Note that the `ts_backtesting`

function automatically split and aligned the `xreg`

component according to the expanding window movement of the function. We will set the function to run backtesting using 6 periods/splits to train `auto.arima`

, `nnetar`

and `hybridModel`

models, in order to examine the performance of the models over time:

```
md <- ts_backtesting(ts.obj = USgas,
error = "MAPE",
models = "anh",
periods = 6,
h = h,
xreg.h = x_reg.forecast,
a.arg = list(xreg = x_reg),
h.arg = list(models = "aetsfz",
a.args = list(xreg = x_reg),
verbose = FALSE),
n.arg = list(xreg = x_reg),
plot = FALSE)
```

```
## Model_Name avgMAPE sdMAPE avgRMSE sdRMSE
## 1 hybrid 3.2883333 0.95547719 100.35500 33.593355
## 2 auto.arima 4.2500000 1.81685442 123.41333 34.677851
## 3 nnetar 4.5200000 1.65343279 133.14333 50.975960
```

We can now review the performance of each model using the summary plot:

`md$summary_plot`

The summary plot provides the error distribution of each model and the plot forecasting model which performed best on the backtesting.

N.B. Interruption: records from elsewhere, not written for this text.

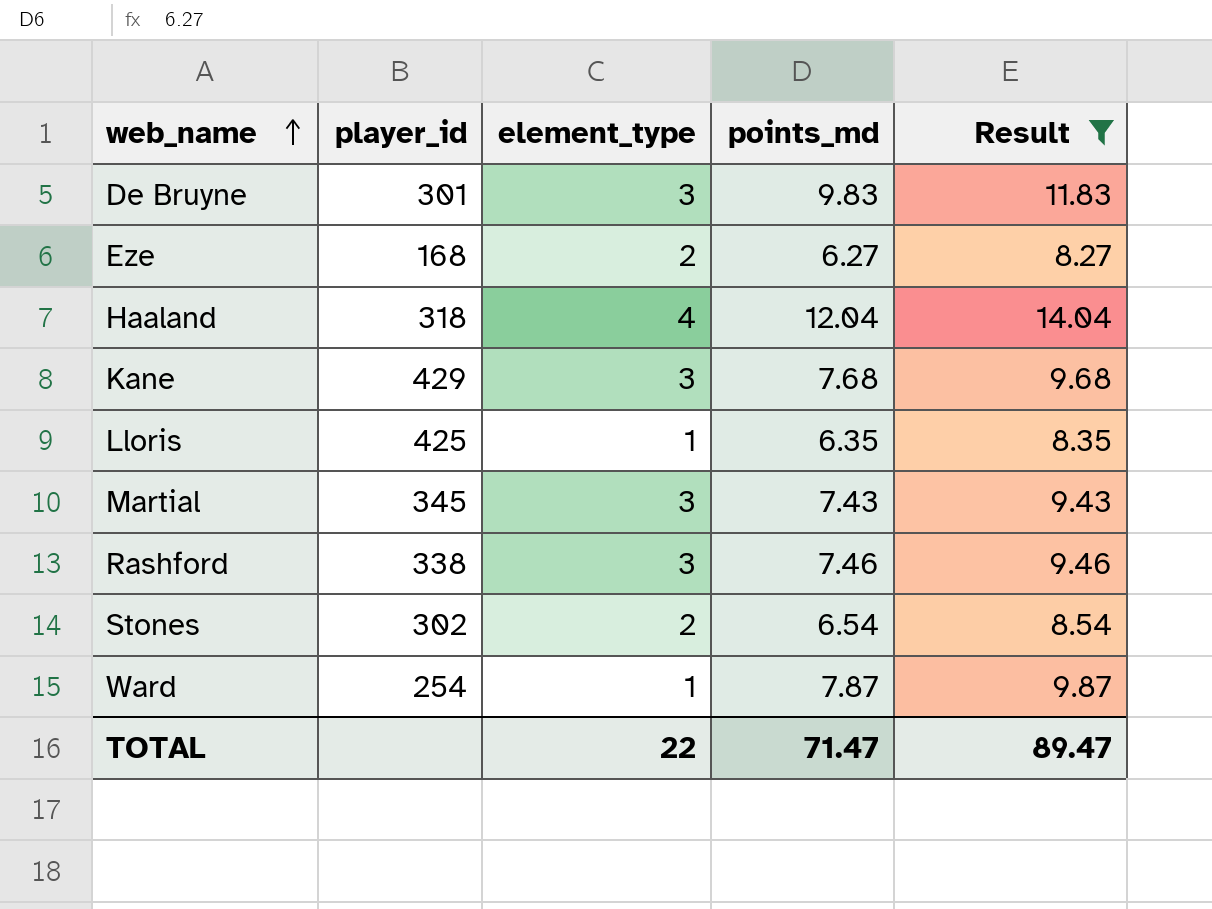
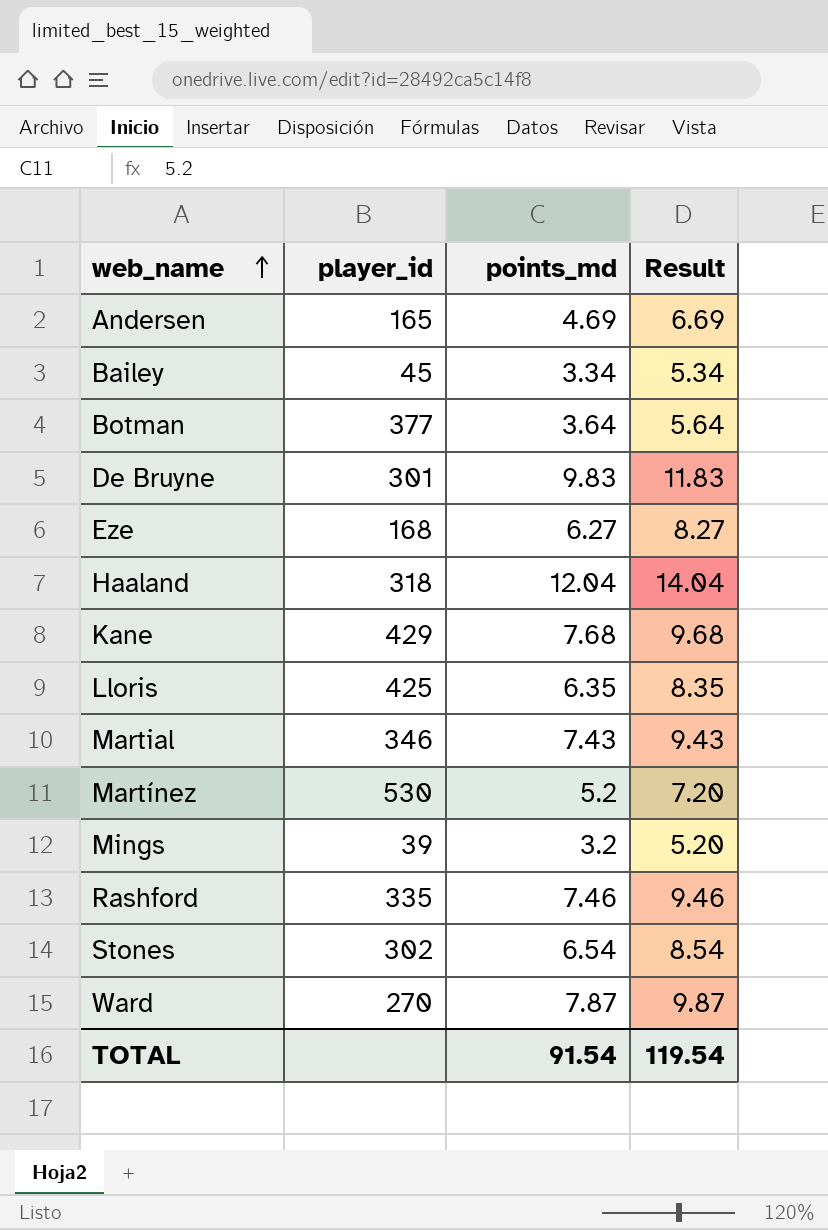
filter: Result >= 8.27 -> none
column element_type | position: 3 -> none
Martial | player_id: 345 -> 346
Rashford | player_id: 338 -> 335
Ward | player_id: 254 -> 270
TOTAL | points_md: 71.47 -> 91.54
TOTAL | Result: 89.47 -> 119.54

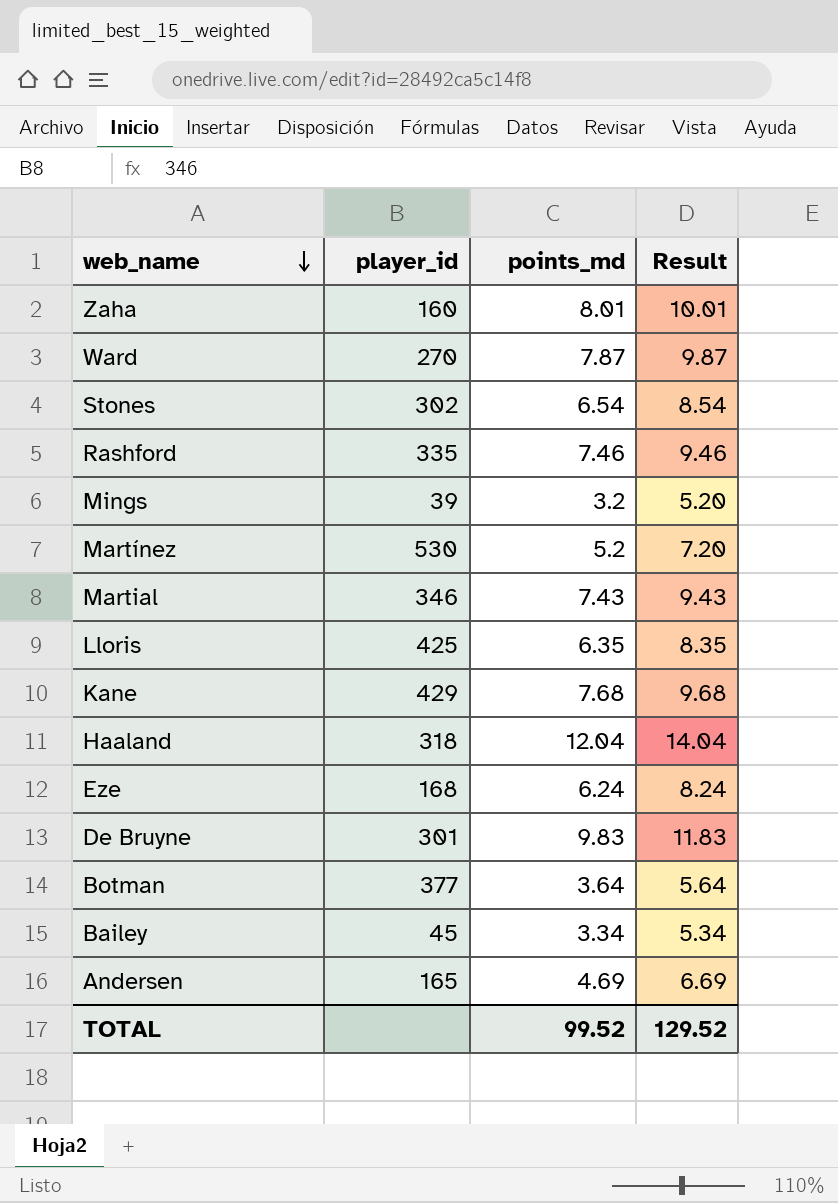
row order: web_name ascending -> web_name descending
row Zaha: none -> 160 | 8.01 | 10.01
Eze | points_md: 6.27 -> 6.24
Eze | Result: 8.27 -> 8.24
TOTAL | points_md: 91.54 -> 99.52
TOTAL | Result: 119.54 -> 129.52

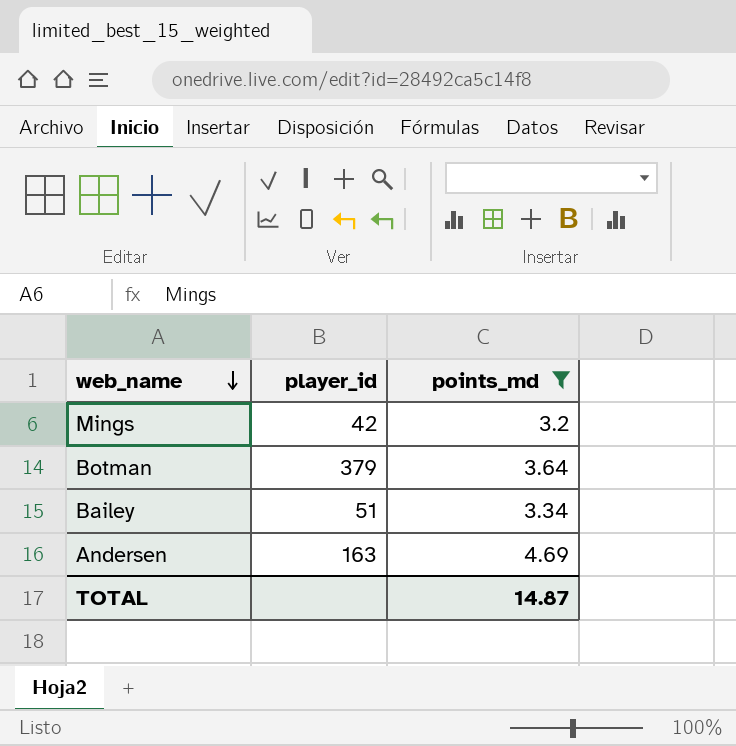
filter: none -> points_md <= 4.69
column Result | formula: [points_md] + 2 -> none
Mings | player_id: 39 -> 42
Botman | player_id: 377 -> 379
Bailey | player_id: 45 -> 51
Andersen | player_id: 165 -> 163
TOTAL | points_md: 99.52 -> 14.87

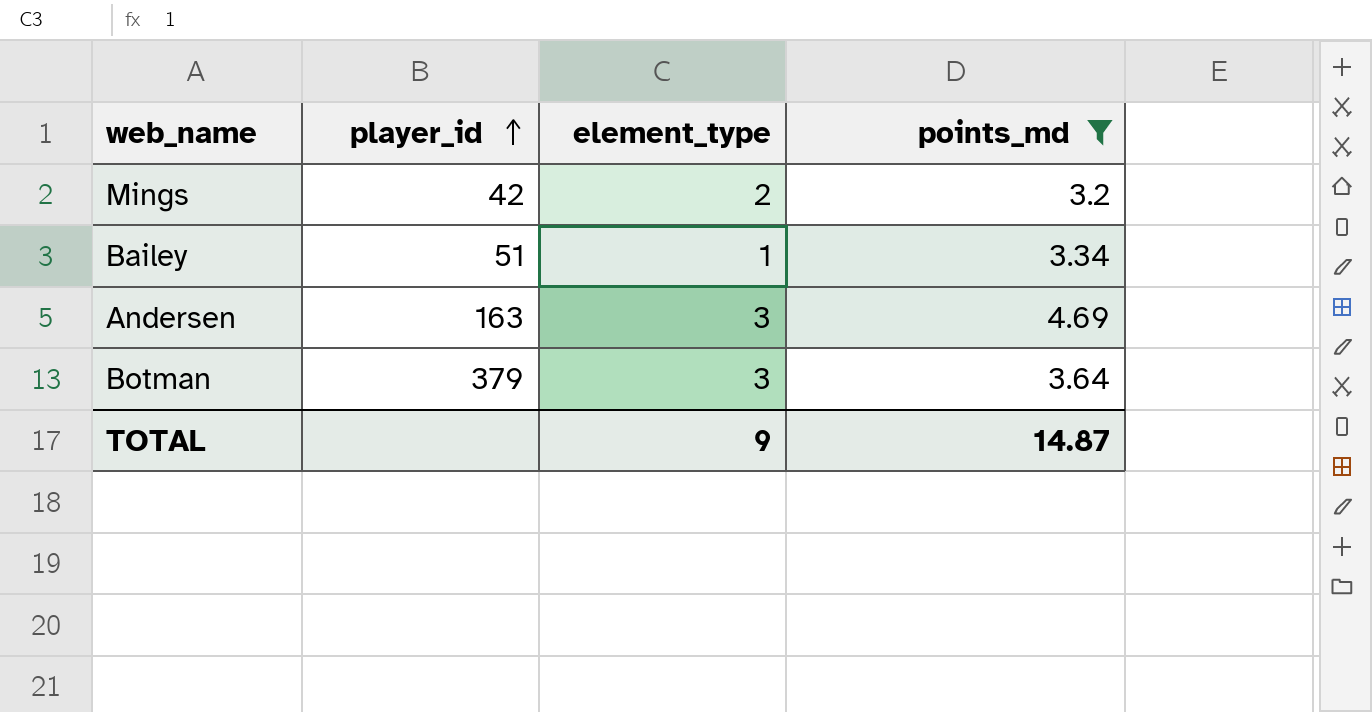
row order: web_name descending -> player_id ascending
column element_type | position: none -> 3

The output contains the models’ performance on the backtesting (i.e., summary plot and leaderboard). In this case, since we set the `error`

argument to `MAPE`

, the function selected the `auto.arima`

final forecast. Yet, you can see in the plot that the error rate of the `hybrid`

model is more stable compared to the `auto.arima`

and it might be a better choice (the `hybrid`

contains both the `auto.arima`

and other models, which potentially helps to hedge the error). All the models’ information available on the `Forecast_Final`

folder. For example, you can pull the `auto.arima`

model and check its residuals:

`check_res(md$Forecast_Final$auto.arima)`

The plan for future releases is to expend the functionality of the `ts_backtesting`

function, by adding additional models (e.g., `tslm`

, `prophet`

, etc.) and expend the window setting of the backtesting (adding sliding window option).